● YOUR ASSIGNMENT
When duplicating the records beneath this instruction, omit every picture and keep all else exact.

#### EXCERPTED DATA

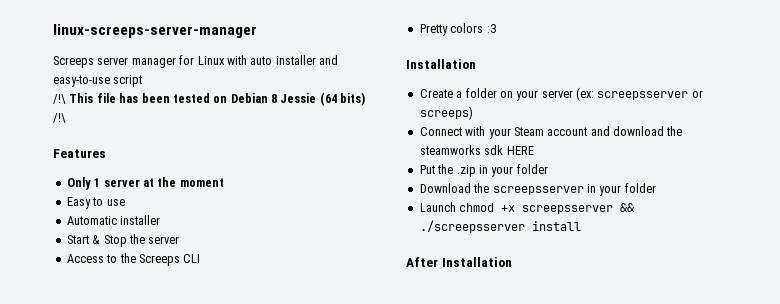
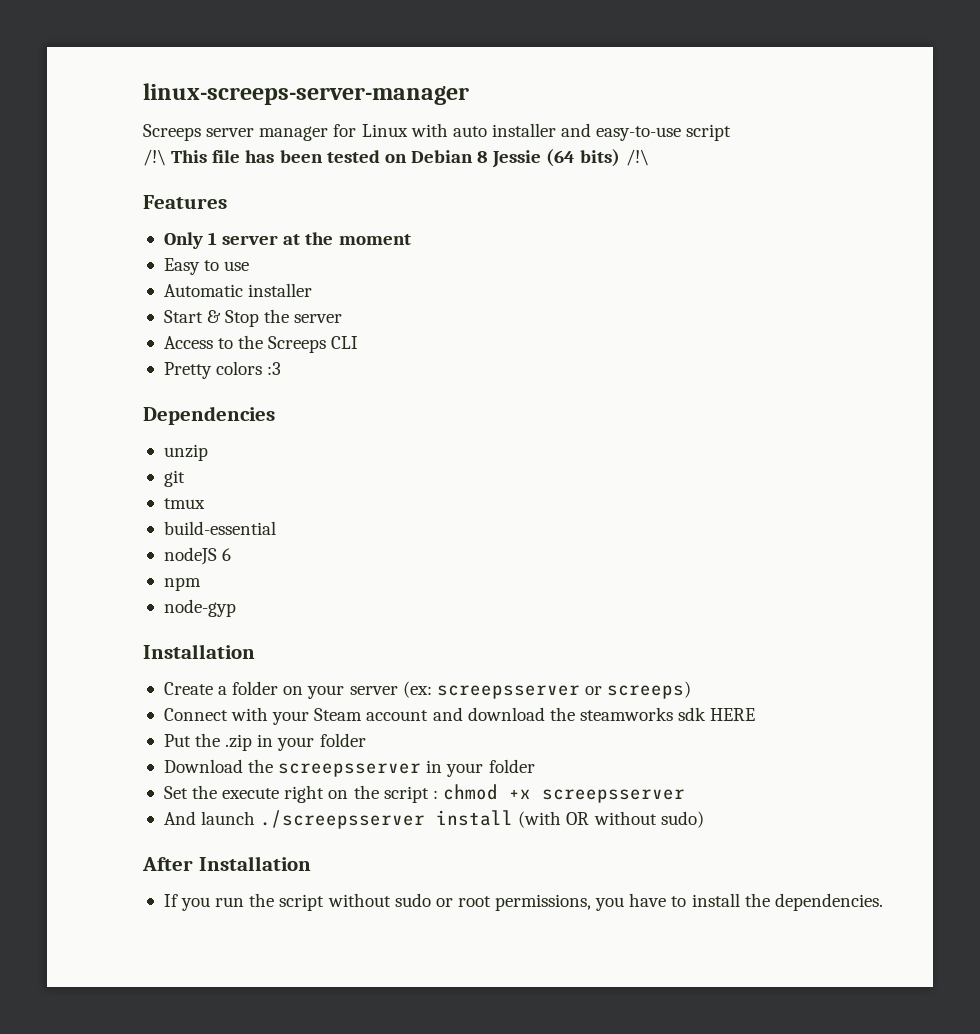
(496, 28) none -> [143,406,275,425] [163,444,208,461] [163,470,185,487] [163,498,205,509] [163,521,276,535] [163,547,232,565] [163,577,201,591] [163,599,236,617] // Dependencies // unzip // git // tmux // build-essential // nodeJS 6 // npm // node-gyp
[419,202,456,212] Launch -> [163,785,438,803] Set the execute right on the script :
[620,203,636,212] && -> [163,811,256,825] // And launch
[406,257,512,267] // After Installation -> [518,811,704,828] [142,856,311,871] [163,893,883,911] (with OR without sudo) // After Installation // If you run the script without sudo or root permissions, you have to install the dependencies.

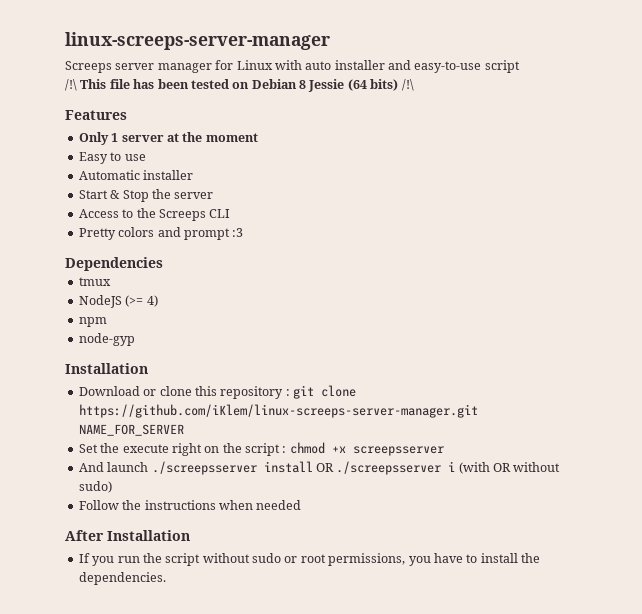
(263, 368) none -> [157,227,230,240] and prompt
[163,444,208,461] [163,470,185,487] // unzip // git -> (163, 264) none
[163,521,276,535] [163,547,232,565] build-essential // nodeJS 6 -> [78,295,158,308] NodeJS (>= 4)
[163,681,692,699] [163,707,756,725] [163,733,366,751] [163,759,535,777] Create a folder on your server (ex: screepsserver or screeps) // Connect with your Steam account and download the steamworks sdk HERE // Put the .zip in your folder // Download the screepsserver in your folder -> [78,385,356,399] [78,404,478,418] [78,424,184,436] Download or clone this repository : git clone https://github.com/iKlem/linux-screeps-server-manager.git NAME_FOR_SERVER
(514, 818) none -> [315,461,456,475] OR ./screepsserver i
(704, 819) none -> [78,500,302,510] // Follow the instructions when needed

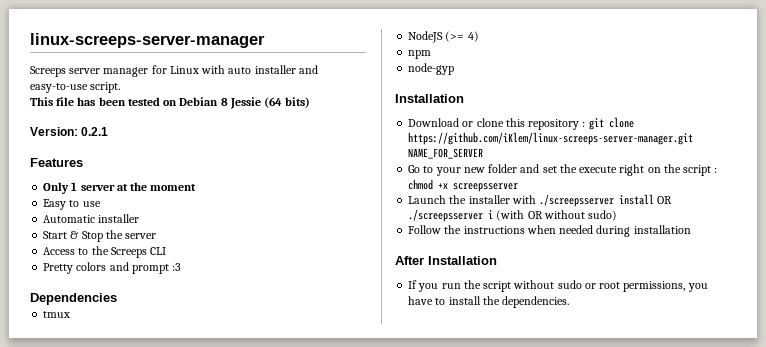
[484,60,520,73] [65,79,77,91] script // /!\ -> [90,82,121,93] script. //
[401,79,414,91] /!\ -> [30,127,109,136] // Version: 0.2.1
[78,444,98,453] Set -> [408,164,557,176] Go to your new folder and set
[78,462,149,472] And launch -> [408,195,536,204] Launch the installer with
(302, 505) none -> [596,225,691,237] during installation

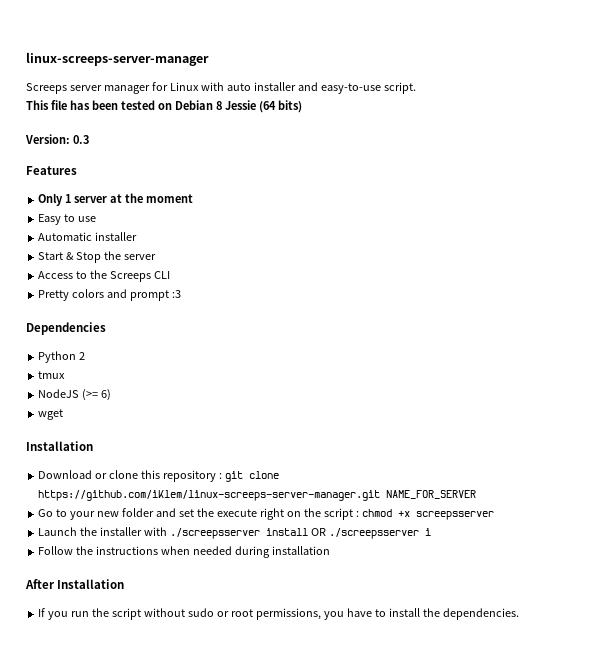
[81,127,109,136] 0.2.1 -> [73,135,89,144] 0.3
(117, 299) none -> [38,351,86,363] // Python 2
[467,31,479,42] [408,50,432,59] [408,63,455,75] 4) // npm // node-gyp -> [101,389,112,401] [38,409,64,420] 6) // wget
[496,210,618,221] (with OR without sudo) -> (431, 532) none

########

● RESPONSE BELOW
(496, 28) none -> [143,406,275,425] [163,444,208,461] [163,470,185,487] [163,498,205,509] [163,521,276,535] [163,547,232,565] [163,577,201,591] [163,599,236,617] // Dependencies // unzip // git // tmux // build-essential // nodeJS 6 // npm // node-gyp
[419,202,456,212] Launch -> [163,785,438,803] Set the execute right on the script :
[620,203,636,212] && -> [163,811,256,825] // And launch
[406,257,512,267] // After Installation -> [518,811,704,828] [142,856,311,871] [163,893,883,911] (with OR without sudo) // After Installation // If you run the script without sudo or root permissions, you have to install the dependencies.

(263, 368) none -> [157,227,230,240] and prompt
[163,444,208,461] [163,470,185,487] // unzip // git -> (163, 264) none
[163,521,276,535] [163,547,232,565] build-essential // nodeJS 6 -> [78,295,158,308] NodeJS (>= 4)
[163,681,692,699] [163,707,756,725] [163,733,366,751] [163,759,535,777] Create a folder on your server (ex: screepsserver or screeps) // Connect with your Steam account and download the steamworks sdk HERE // Put the .zip in your folder // Download the screepsserver in your folder -> [78,385,356,399] [78,404,478,418] [78,424,184,436] Download or clone this repository : git clone https://github.com/iKlem/linux-screeps-server-manager.git NAME_FOR_SERVER
(514, 818) none -> [315,461,456,475] OR ./screepsserver i
(704, 819) none -> [78,500,302,510] // Follow the instructions when needed

[484,60,520,73] [65,79,77,91] script // /!\ -> [90,82,121,93] script. //
[401,79,414,91] /!\ -> [30,127,109,136] // Version: 0.2.1
[78,444,98,453] Set -> [408,164,557,176] Go to your new folder and set
[78,462,149,472] And launch -> [408,195,536,204] Launch the installer with
(302, 505) none -> [596,225,691,237] during installation

[81,127,109,136] 0.2.1 -> [73,135,89,144] 0.3
(117, 299) none -> [38,351,86,363] // Python 2
[467,31,479,42] [408,50,432,59] [408,63,455,75] 4) // npm // node-gyp -> [101,389,112,401] [38,409,64,420] 6) // wget
[496,210,618,221] (with OR without sudo) -> (431, 532) none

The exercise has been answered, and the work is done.